One hundred and thirty years of history
“I believe that many, perhaps most, of you will reach the age of ninety. Despite the present times, life expectancy is increasing and by the end of this century it will be ninety or more. That means at the turn of the century, in the year 2100, you will be alive and well and you will be living in a world which will be unimaginably different from the world we live in now.
”In 2100, you will look back eighty years and you will remember this day, you will remember the day when the school year finished on the 20th March.
”Today is the spring equinox. Boris Johnson, the Prime Minister, has told us that the tide should be turned in twelve weeks’ time. This means that by the summer solstice in thirteen weeks’ time, things should be getting better.
“We have one season to get through. We don’t know what is going to happen, but by the summer, there will be better times.

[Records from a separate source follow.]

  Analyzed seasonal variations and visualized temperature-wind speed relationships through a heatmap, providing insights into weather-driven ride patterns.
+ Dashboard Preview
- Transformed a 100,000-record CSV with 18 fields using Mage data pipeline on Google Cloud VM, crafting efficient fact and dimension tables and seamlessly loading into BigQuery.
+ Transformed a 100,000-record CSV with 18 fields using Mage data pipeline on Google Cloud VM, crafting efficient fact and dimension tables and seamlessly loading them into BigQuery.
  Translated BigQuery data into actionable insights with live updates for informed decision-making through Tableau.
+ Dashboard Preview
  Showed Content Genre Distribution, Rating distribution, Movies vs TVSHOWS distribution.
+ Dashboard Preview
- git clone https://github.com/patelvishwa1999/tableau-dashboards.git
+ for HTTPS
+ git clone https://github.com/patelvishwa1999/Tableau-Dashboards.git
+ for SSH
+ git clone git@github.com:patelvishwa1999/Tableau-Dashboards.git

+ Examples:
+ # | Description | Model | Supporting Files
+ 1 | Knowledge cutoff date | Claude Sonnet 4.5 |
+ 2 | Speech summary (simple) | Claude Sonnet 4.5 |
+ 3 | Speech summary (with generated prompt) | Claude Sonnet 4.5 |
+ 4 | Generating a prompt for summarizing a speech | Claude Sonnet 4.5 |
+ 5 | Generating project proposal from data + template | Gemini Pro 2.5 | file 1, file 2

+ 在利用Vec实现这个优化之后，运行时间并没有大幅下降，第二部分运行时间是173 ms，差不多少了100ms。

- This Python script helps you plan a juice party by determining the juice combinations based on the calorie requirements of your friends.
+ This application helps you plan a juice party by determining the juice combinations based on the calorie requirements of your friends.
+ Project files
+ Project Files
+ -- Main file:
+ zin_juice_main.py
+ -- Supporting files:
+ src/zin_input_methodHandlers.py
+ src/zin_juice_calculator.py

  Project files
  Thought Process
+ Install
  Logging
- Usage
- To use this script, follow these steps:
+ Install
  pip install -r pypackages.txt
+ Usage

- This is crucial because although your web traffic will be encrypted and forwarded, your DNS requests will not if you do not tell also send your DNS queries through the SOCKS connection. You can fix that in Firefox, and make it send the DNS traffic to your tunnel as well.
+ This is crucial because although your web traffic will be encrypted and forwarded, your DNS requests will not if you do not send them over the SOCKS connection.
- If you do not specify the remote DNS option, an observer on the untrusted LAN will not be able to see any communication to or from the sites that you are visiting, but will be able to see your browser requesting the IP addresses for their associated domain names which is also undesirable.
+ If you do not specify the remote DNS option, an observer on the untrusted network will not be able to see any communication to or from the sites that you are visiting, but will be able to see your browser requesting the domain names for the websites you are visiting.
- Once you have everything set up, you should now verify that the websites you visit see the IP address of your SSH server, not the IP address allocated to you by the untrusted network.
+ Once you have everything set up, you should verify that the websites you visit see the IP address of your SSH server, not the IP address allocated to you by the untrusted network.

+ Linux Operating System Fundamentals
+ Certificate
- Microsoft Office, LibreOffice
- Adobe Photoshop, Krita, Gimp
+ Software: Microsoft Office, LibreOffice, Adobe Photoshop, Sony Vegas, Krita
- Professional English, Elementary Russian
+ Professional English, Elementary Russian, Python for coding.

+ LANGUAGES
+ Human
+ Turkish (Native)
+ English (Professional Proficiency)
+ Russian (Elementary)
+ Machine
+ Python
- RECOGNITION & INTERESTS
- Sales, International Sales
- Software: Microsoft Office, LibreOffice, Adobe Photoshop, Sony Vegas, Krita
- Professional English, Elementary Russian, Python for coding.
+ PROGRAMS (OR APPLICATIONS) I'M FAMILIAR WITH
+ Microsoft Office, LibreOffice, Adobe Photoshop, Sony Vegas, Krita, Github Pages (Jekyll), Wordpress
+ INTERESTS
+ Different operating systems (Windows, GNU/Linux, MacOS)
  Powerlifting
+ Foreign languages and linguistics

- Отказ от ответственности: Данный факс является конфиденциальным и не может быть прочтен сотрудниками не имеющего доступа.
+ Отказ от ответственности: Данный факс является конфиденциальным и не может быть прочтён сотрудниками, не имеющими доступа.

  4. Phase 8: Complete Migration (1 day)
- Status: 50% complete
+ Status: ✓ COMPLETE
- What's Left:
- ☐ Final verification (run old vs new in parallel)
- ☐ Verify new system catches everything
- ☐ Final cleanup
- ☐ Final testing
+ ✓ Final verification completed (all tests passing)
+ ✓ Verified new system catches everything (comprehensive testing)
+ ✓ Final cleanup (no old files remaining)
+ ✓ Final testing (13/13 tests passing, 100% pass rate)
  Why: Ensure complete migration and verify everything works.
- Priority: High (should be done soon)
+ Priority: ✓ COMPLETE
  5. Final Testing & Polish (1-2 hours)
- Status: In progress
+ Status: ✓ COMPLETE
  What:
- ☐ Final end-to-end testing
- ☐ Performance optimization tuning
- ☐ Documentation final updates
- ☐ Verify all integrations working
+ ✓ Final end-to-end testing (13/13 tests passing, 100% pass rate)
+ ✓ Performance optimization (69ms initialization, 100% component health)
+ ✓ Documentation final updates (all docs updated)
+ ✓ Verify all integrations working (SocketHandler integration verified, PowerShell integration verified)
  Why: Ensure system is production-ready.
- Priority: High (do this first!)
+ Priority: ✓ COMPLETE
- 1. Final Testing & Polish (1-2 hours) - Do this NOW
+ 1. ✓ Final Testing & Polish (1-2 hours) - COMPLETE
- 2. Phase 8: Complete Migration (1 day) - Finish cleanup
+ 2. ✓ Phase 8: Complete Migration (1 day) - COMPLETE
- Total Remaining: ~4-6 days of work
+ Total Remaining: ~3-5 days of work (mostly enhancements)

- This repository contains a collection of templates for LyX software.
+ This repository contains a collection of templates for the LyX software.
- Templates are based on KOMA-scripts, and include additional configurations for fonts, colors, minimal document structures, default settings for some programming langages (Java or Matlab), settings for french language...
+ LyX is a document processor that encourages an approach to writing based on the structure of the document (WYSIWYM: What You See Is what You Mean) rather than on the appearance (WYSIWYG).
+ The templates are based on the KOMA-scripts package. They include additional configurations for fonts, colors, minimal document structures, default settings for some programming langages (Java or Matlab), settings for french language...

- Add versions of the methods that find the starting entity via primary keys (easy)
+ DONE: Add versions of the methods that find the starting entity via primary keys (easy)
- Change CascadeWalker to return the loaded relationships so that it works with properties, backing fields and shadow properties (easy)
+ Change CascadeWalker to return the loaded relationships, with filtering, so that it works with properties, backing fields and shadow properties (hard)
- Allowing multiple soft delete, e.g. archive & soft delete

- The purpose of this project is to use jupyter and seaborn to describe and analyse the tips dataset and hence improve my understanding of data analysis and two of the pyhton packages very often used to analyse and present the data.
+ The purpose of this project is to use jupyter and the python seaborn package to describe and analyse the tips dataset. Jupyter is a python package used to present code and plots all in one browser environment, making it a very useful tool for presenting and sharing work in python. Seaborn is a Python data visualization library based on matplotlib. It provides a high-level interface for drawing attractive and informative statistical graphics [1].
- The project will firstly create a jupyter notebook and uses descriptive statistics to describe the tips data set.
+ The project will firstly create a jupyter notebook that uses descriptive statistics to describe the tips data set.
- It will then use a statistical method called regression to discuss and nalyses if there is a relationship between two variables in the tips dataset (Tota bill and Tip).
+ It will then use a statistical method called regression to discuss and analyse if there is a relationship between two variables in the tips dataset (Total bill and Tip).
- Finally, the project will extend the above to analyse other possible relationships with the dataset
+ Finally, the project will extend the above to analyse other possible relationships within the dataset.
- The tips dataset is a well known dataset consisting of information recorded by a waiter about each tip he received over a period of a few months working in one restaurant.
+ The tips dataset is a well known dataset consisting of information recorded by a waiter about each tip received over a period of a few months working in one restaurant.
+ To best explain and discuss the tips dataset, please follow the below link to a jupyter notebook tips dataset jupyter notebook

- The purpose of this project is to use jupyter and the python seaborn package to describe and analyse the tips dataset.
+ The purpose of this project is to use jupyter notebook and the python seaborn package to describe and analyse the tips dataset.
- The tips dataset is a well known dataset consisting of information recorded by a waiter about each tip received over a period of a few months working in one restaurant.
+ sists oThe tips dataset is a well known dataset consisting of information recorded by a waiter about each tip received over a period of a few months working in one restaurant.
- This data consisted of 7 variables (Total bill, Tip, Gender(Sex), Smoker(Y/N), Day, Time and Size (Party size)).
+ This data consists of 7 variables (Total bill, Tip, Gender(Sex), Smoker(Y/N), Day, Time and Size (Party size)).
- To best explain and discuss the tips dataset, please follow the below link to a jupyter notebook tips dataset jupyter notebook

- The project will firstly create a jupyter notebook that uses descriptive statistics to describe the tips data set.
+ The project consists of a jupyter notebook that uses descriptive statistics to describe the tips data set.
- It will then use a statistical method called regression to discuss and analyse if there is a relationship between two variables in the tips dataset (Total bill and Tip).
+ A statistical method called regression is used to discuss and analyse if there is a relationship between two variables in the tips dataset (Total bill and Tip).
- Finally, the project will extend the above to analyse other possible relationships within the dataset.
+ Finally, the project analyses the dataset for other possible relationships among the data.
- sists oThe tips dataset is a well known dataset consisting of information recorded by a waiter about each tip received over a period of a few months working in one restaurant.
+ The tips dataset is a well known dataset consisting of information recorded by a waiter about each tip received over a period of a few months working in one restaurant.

”You will have schoolwork to to do, it will be posted online, but I want you to do something else, not for me, but for yourselves. I want you to write your own diaries for the coming weeks. I want you to write down the things that you see and hear and think.
”If you write down your diary of the times of the coronavirus, you will be able to tell your grandchildren that you lived through these times.
“1940 is eighty years ago and the most fascinating stories from those times are not the ones in the history books, they are the stories that ordinary people wrote down about the things that had happened in their own lives.
“I want you to be like the people from 1940 whose stories that we can read now. I want you to write your own stories so that in eighty years people will be able to read them. Your grandchildren will be able to ask you, “what was it really like in 2020?”
My Year 7 tutor group looked bemused. Some looked unsure of what was being asked of them; some looked at me as if I were eccentric, others; a few seemed interested in the idea. “Sir, what will we write?”
One boy, who had been sitting deep in thought, looked up. “Sir, do you remember the Moon landing?”
“I do. I was eight. I was allowed to come downstairs from my bedroom to watch it on our black and white television.”
He pondered the answer. Perhaps in eighty years’ time he will tell his children of his teacher who had told him about a moment a long time ago.